The kind of redirective activity does not imply an instant abandonment of the economy currently depended upon. It does though suggest that a platform of research, development and change be built into every commercial practice that recognises the imperative of Sustainment. This, in turn, suggests that design-led leadership is an agenda inviting exploration and advancement. Is this easy to do? Clearly it’s not, but it is vital!
While the challenge of Sustainment is mind-boggling, does humanity have another choice?
Sustainment means no longer educating people in error (people do not become unsustainable accidentally; they learn to be that way via their socialisation and the content of their formal education). In turn, this implies the creation of new cultures in which values and rituals of sustainment are developed.
Sustainment means moving the capitalist economy away from the quantitative paradigm to a qualitative one – in this respect good design as the perfect folds into good design as the common good. Sustainment, the qualitative economy, demands good design so defined.
Good design, design for Sustainment, has to be for all humanity.
Good design is futuring.
Good design is ethics embodied in things material and immaterial as they design our being-in-the-world as world-caring and beings cared for.
Human beings are creators and destroyers, an unavoidable fact of our life which we fail to grasp. Currently, to make our world, we sacrifice the natural; in contrast, good design draws the line of ethical demarcation between what we destroy and what we create.

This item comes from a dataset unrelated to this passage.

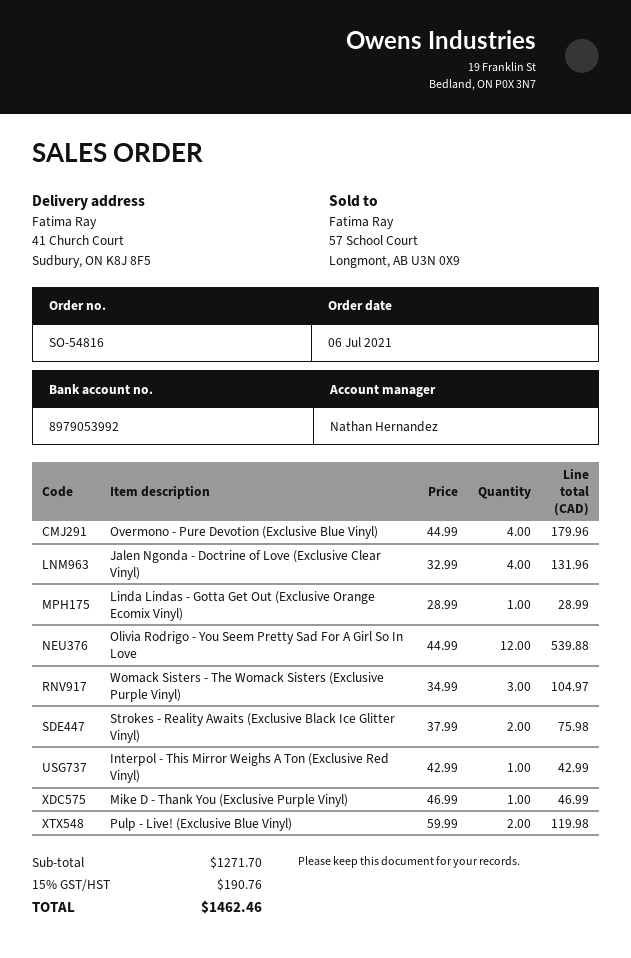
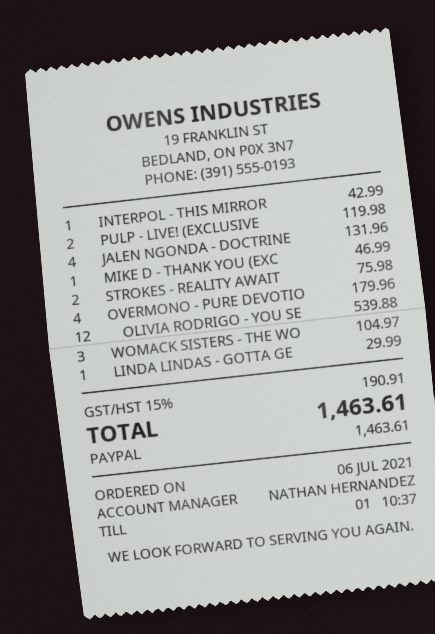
Linda Lindas - Gotta Get Out (Exclusive Orange Ecomix Vinyl): 1 for 28.99 -> 1 for 29.99
tax: 15% = 190.76 -> 15% = 190.91
total: 1462.46 -> 1463.61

Is all this impossible? No matter how you feel and think about what has been said here, the answer has to be no. Quite simply, we have nothing without Sustainment.
We should remember that humanity has a history of constantly attaining the impossible (in fact the impossible turns out to be as much perspectival limitation as empirical fact).
Good design is thus not a matter of taste, choice or acclaim. It’s a matter of necessity; a matter of freedom gained by constraining the unsustainable. Good design is (a matter of) Sustainment.
So, in the epoch of Sustainment, which is an epoch that has to come, one can be certain of one question that will be asked – what is good design?
This essay was developed for Inkahoots' Unsettled exhibition publication and based on a paper given at The Brisbane Ideas Festival in March 2006.